__Exercise__.
Please give, word for word, the line containing "- sociology" and every line that comes after it in the data below.

__Source material__.

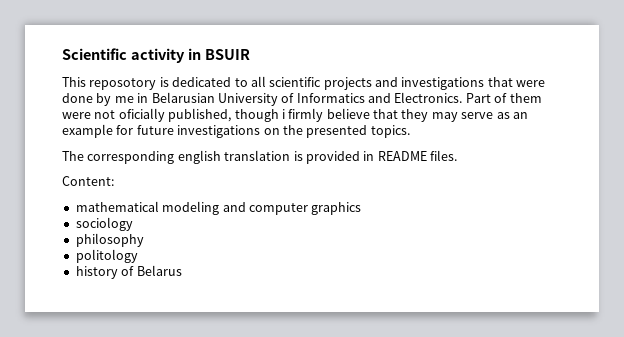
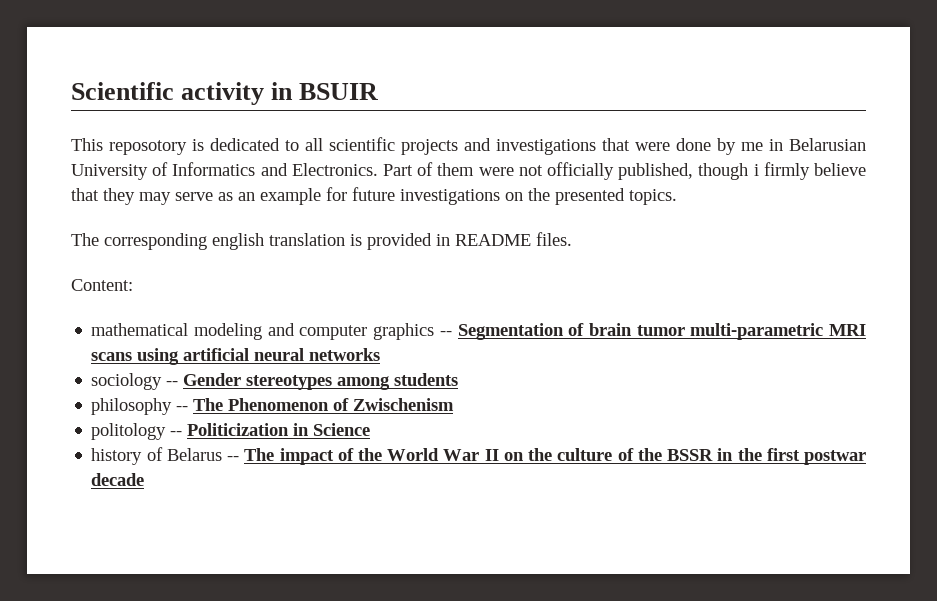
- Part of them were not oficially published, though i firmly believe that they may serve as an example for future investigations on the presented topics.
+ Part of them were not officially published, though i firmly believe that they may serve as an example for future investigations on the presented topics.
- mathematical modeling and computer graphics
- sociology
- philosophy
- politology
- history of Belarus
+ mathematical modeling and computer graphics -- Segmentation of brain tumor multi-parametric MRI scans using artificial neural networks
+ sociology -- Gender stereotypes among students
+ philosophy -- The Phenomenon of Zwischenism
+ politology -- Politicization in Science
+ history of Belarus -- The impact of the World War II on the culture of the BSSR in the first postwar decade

__The answer__.
- sociology
- philosophy
- politology
- history of Belarus
+ mathematical modeling and computer graphics -- Segmentation of brain tumor multi-parametric MRI scans using artificial neural networks
+ sociology -- Gender stereotypes among students
+ philosophy -- The Phenomenon of Zwischenism
+ politology -- Politicization in Science
+ history of Belarus -- The impact of the World War II on the culture of the BSSR in the first postwar decade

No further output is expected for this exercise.